> **Input for this task**
────────────────────────────────────────

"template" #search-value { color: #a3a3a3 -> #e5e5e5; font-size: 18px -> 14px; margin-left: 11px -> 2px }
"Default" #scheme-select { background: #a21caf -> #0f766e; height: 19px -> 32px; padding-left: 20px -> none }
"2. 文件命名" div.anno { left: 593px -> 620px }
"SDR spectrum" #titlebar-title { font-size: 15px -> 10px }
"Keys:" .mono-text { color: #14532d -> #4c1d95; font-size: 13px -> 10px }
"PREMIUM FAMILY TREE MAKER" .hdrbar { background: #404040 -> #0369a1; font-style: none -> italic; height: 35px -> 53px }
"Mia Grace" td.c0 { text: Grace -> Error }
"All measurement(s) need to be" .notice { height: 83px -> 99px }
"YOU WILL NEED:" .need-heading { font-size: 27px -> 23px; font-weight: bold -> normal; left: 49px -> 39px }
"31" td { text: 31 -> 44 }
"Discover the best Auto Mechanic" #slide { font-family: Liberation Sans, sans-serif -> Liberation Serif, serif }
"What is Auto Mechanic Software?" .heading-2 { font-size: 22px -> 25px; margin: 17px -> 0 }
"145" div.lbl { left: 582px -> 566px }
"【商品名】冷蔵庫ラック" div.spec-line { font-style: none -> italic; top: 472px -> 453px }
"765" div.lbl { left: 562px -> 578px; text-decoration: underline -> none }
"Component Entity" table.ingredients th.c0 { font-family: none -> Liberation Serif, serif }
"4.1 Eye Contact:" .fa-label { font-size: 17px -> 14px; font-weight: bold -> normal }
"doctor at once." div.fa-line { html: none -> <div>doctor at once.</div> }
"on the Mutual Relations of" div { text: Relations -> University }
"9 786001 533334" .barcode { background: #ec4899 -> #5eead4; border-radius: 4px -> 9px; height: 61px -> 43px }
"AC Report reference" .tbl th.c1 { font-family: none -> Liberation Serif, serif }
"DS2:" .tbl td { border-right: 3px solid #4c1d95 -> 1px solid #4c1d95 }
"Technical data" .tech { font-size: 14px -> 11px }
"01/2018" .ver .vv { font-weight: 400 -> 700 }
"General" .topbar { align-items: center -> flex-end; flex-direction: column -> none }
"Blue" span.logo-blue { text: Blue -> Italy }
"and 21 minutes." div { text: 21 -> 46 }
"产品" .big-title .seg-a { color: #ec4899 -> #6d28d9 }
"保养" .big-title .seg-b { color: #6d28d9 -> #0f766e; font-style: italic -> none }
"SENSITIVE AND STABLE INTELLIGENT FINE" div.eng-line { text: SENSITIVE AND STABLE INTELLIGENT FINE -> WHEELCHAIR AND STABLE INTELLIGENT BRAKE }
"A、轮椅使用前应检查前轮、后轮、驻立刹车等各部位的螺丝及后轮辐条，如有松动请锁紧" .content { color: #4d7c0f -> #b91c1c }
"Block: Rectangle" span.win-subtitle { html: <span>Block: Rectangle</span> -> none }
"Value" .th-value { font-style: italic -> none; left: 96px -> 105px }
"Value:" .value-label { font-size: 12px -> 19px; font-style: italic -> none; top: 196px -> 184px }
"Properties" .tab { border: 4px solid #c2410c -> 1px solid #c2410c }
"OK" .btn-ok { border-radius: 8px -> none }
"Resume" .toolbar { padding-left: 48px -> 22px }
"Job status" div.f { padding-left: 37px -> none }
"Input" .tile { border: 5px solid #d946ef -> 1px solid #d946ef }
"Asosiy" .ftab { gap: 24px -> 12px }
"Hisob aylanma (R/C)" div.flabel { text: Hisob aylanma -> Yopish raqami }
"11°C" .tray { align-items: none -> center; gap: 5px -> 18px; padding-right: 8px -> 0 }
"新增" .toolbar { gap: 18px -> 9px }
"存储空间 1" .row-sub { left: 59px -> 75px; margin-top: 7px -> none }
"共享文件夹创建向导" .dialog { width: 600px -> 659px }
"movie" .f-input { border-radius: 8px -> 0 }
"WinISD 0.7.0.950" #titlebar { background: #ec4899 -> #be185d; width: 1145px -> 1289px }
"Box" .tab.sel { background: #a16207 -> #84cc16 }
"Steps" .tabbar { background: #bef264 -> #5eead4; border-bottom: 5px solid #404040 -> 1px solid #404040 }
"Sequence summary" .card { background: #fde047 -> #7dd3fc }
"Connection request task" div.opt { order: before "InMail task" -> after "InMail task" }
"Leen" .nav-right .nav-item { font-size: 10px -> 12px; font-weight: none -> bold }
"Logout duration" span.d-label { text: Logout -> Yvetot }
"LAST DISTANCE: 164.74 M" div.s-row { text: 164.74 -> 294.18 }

────────────────────────────────────────

> **Exercise description**
Could you restate word for word the lines above from the one containing "html: none ->" through the one containing "text: Hisob aylanma", both included, and nothing else?

> **Your solution**
"doctor at once." div.fa-line { html: none -> <div>doctor at once.</div> }
"on the Mutual Relations of" div { text: Relations -> University }
"9 786001 533334" .barcode { background: #ec4899 -> #5eead4; border-radius: 4px -> 9px; height: 61px -> 43px }
"AC Report reference" .tbl th.c1 { font-family: none -> Liberation Serif, serif }
"DS2:" .tbl td { border-right: 3px solid #4c1d95 -> 1px solid #4c1d95 }
"Technical data" .tech { font-size: 14px -> 11px }
"01/2018" .ver .vv { font-weight: 400 -> 700 }
"General" .topbar { align-items: center -> flex-end; flex-direction: column -> none }
"Blue" span.logo-blue { text: Blue -> Italy }
"and 21 minutes." div { text: 21 -> 46 }
"产品" .big-title .seg-a { color: #ec4899 -> #6d28d9 }
"保养" .big-title .seg-b { color: #6d28d9 -> #0f766e; font-style: italic -> none }
"SENSITIVE AND STABLE INTELLIGENT FINE" div.eng-line { text: SENSITIVE AND STABLE INTELLIGENT FINE -> WHEELCHAIR AND STABLE INTELLIGENT BRAKE }
"A、轮椅使用前应检查前轮、后轮、驻立刹车等各部位的螺丝及后轮辐条，如有松动请锁紧" .content { color: #4d7c0f -> #b91c1c }
"Block: Rectangle" span.win-subtitle { html: <span>Block: Rectangle</span> -> none }
"Value" .th-value { font-style: italic -> none; left: 96px -> 105px }
"Value:" .value-label { font-size: 12px -> 19px; font-style: italic -> none; top: 196px -> 184px }
"Properties" .tab { border: 4px solid #c2410c -> 1px solid #c2410c }
"OK" .btn-ok { border-radius: 8px -> none }
"Resume" .toolbar { padding-left: 48px -> 22px }
"Job status" div.f { padding-left: 37px -> none }
"Input" .tile { border: 5px solid #d946ef -> 1px solid #d946ef }
"Asosiy" .ftab { gap: 24px -> 12px }
"Hisob aylanma (R/C)" div.flabel { text: Hisob aylanma -> Yopish raqami }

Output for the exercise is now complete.